Image comparison data ::
BEGIN

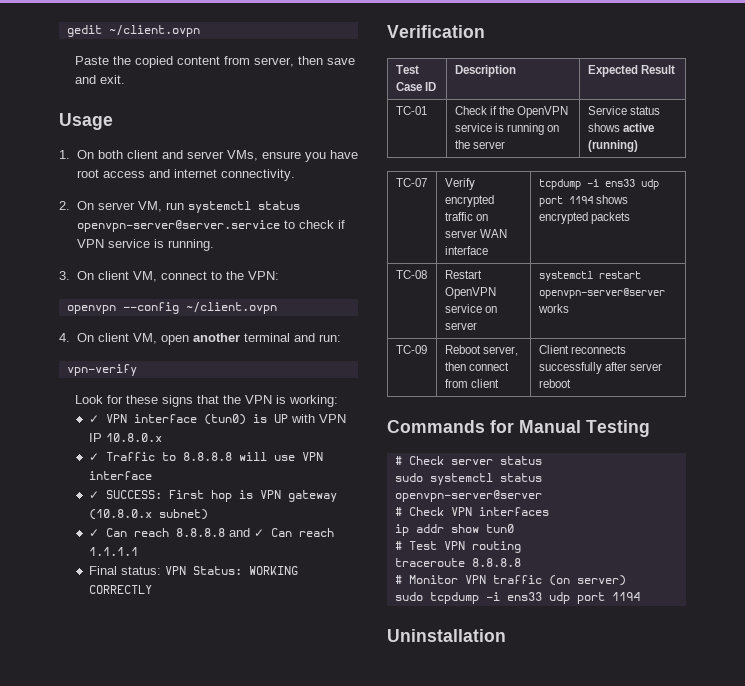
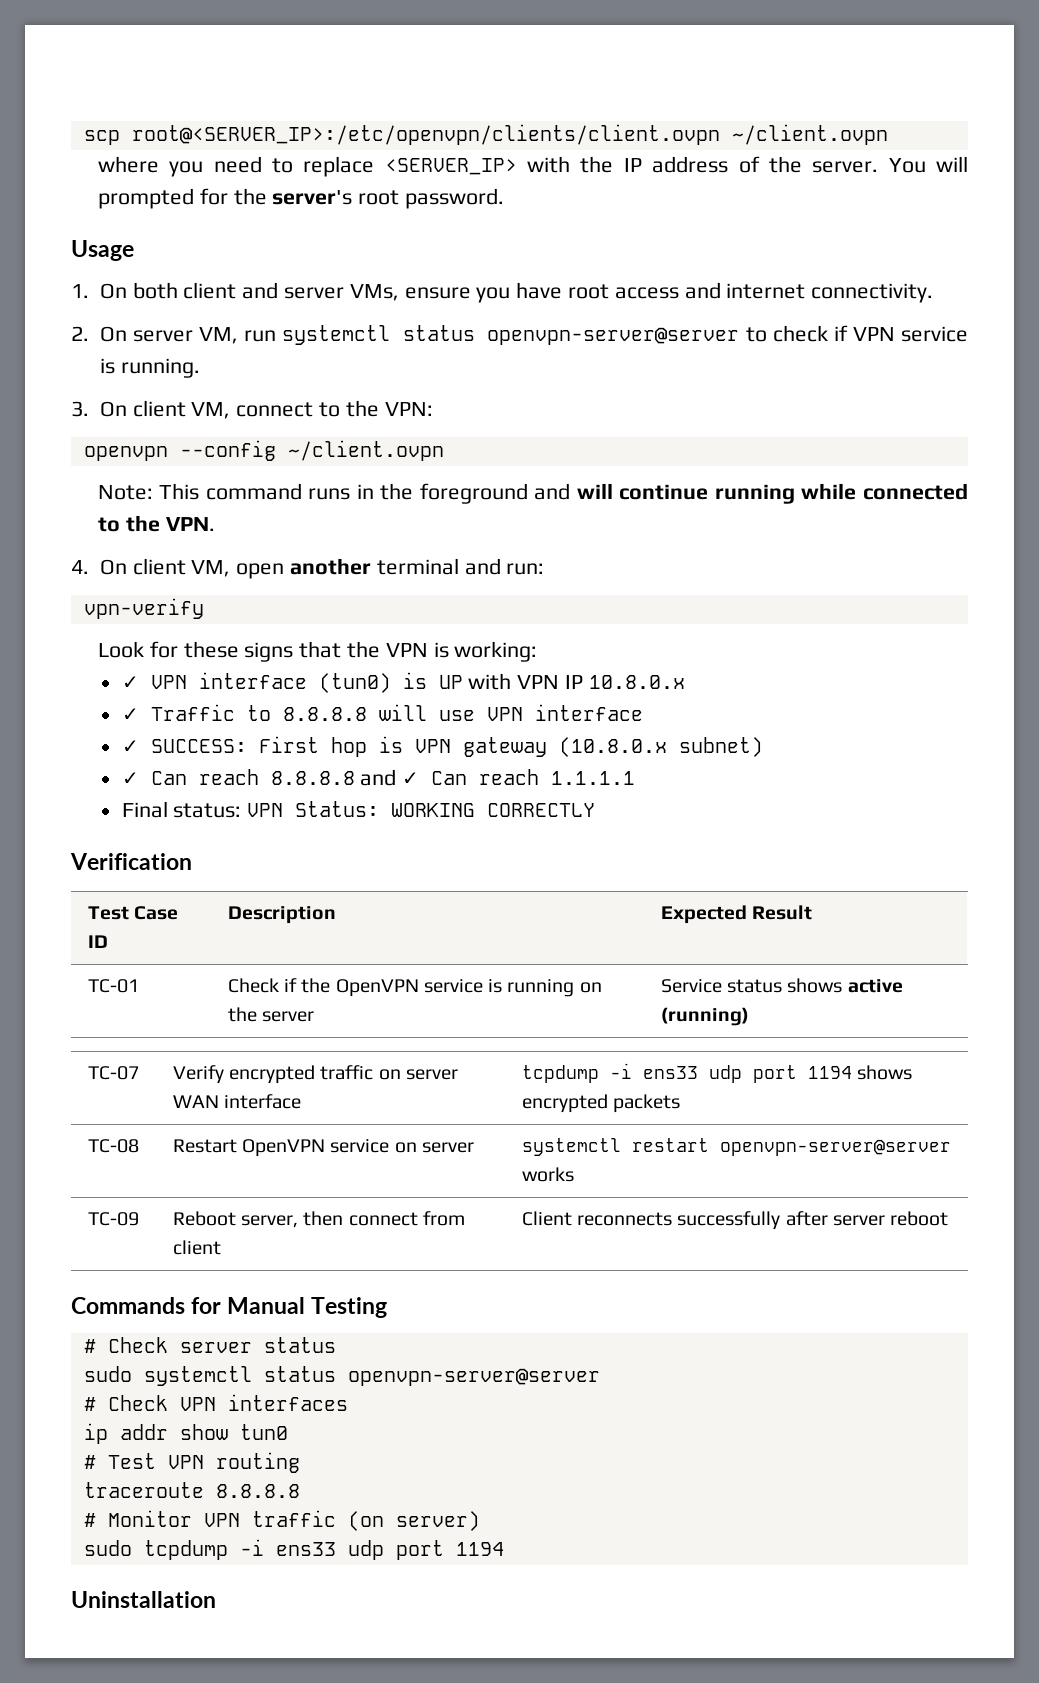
- gedit ~/client.ovpn
- Paste the copied content from server, then save and exit.
+ scp root@<SERVER_IP>:/etc/openvpn/clients/client.ovpn ~/client.ovpn
+ where you need to replace <SERVER_IP> with the IP address of the server. You will prompted for the server's root password.
- 2. On server VM, run systemctl status openvpn-server@server.service to check if VPN service is running.
+ 2. On server VM, run systemctl status openvpn-server@server to check if VPN service is running.
+ Note: This command runs in the foreground and will continue running while connected to the VPN.

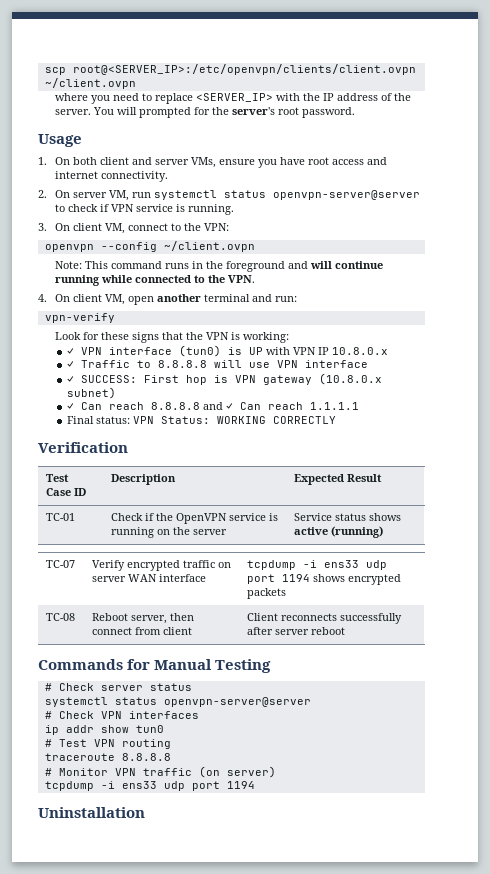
- TC-08 | Restart OpenVPN service on server | systemctl restart openvpn-server@server works
- TC-09 | Reboot server, then connect from client | Client reconnects successfully after server reboot
+ TC-08 | Reboot server, then connect from client | Client reconnects successfully after server reboot
  # Check server status
- sudo systemctl status openvpn-server@server
+ systemctl status openvpn-server@server
  # Monitor VPN traffic (on server)
- sudo tcpdump -i ens33 udp port 1194
+ tcpdump -i ens33 udp port 1194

END

Your goal :: Each line of the data above is to be output exactly; the pictures are not to appear.

Solution to this task ::
- gedit ~/client.ovpn
- Paste the copied content from server, then save and exit.
+ scp root@<SERVER_IP>:/etc/openvpn/clients/client.ovpn ~/client.ovpn
+ where you need to replace <SERVER_IP> with the IP address of the server. You will prompted for the server's root password.
- 2. On server VM, run systemctl status openvpn-server@server.service to check if VPN service is running.
+ 2. On server VM, run systemctl status openvpn-server@server to check if VPN service is running.
+ Note: This command runs in the foreground and will continue running while connected to the VPN.

- TC-08 | Restart OpenVPN service on server | systemctl restart openvpn-server@server works
- TC-09 | Reboot server, then connect from client | Client reconnects successfully after server reboot
+ TC-08 | Reboot server, then connect from client | Client reconnects successfully after server reboot
  # Check server status
- sudo systemctl status openvpn-server@server
+ systemctl status openvpn-server@server
  # Monitor VPN traffic (on server)
- sudo tcpdump -i ens33 udp port 1194
+ tcpdump -i ens33 udp port 1194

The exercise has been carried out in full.